- _Before-and-after page screenshots_
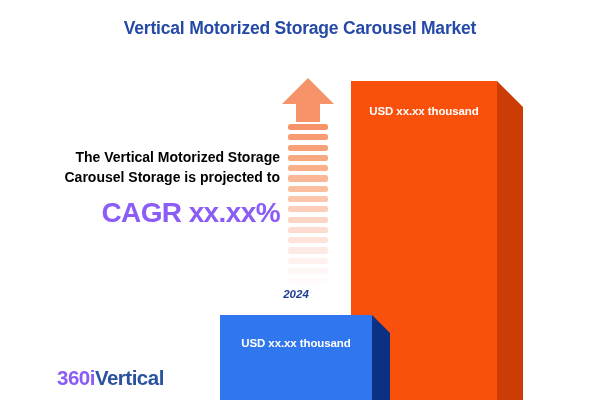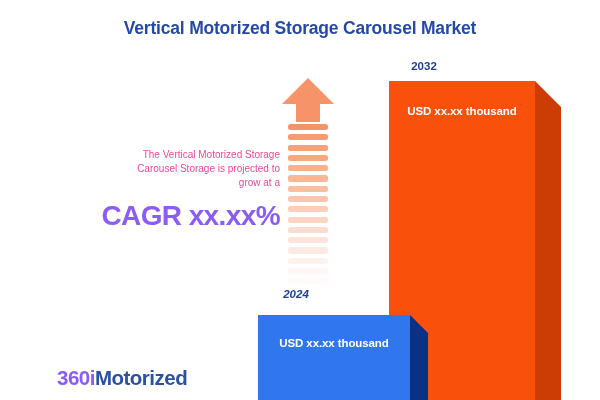--- a/index.html
+++ b/index.html
@@ -29,21 +29,21 @@
     width: 600px;
     text-align: center;
     font-size: 17.5px;
     font-weight: bold;
     color: #2549a6;
     letter-spacing: -0.2px;
     white-space: nowrap;
   }
 
   
-  .bar-group { position: absolute; margin-left: 38px; }
+  .bar-group { position: absolute; }
 
   
   #bar-2032 {
     left: 351px;
     top: 81px;
     width: 172px;
     height: 319px;
   }
   #bar-2032 .side {
     position: absolute;
@@ -159,23 +159,23 @@
 
   
   #statement {
     position: absolute;
     left: 22px;
     top: 148px;
     width: 258px;
     text-align: right;
   }
   #statement .line {
-    font-size: 10px;
-    font-weight: normal;
-    color: #ec4899;
+    font-size: 14px;
+    font-weight: bold;
+    color: #000000;
     line-height: 1.42;
   }
   #cagr-value {
     margin-top: 11px;
     font-size: 28px;
     font-weight: bold;
     color: #8b5cf6;
     letter-spacing: -0.6px;
     line-height: 1;
   }
@@ -197,21 +197,20 @@
 
 <div id="infographic">
 
   <div class="chart-title">Vertical Motorized Storage Carousel Market</div>
 
   <div class="bar-group" id="bar-2032">
     <div class="side"></div>
     <div class="front"></div>
     <div class="bar-label">USD xx.xx thousand</div>
   </div>
-  <div id="label-2032">2032</div>
 
   <div id="growth-arrow">
     <div class="arrow-head">
       <svg width="52" height="44" viewBox="0 0 52 44" xmlns="http://www.w3.org/2000/svg">
         <path d="M26 0 L52 26 L38 26 L38 44 L14 44 L14 26 L0 26 Z" fill="#f79368"></path>
       </svg>
     </div>
     <div class="arrow-segments">
         <div class="seg" style="background: rgb(247, 147, 104);"></div>
         <div class="seg" style="background: rgb(248, 154, 114);"></div>
@@ -235,19 +234,18 @@
   <div class="bar-group" id="bar-2024">
     <div class="side"></div>
     <div class="front"></div>
     <div class="bar-label">USD xx.xx thousand</div>
   </div>
   <div id="label-2024">2024</div>
 
   <div id="statement">
     <div class="line">The Vertical Motorized Storage</div>
     <div class="line">Carousel Storage is projected to</div>
-    <div class="line">grow at a</div>
     <div id="cagr-value">CAGR xx.xx%</div>
   </div>
 
-  <div id="logo"><span class="logo-360i">360i</span><span class="logo-research">Motorized</span></div>
+  <div id="logo"><span class="logo-360i">360i</span><span class="logo-research">Vertical</span></div>
 
 </div>
 
 </body></html>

- _Aim of the task_
Whenever the word "cagr" occurs in a line of the records, that line counts once; state the total alone.

- _Your solution_
2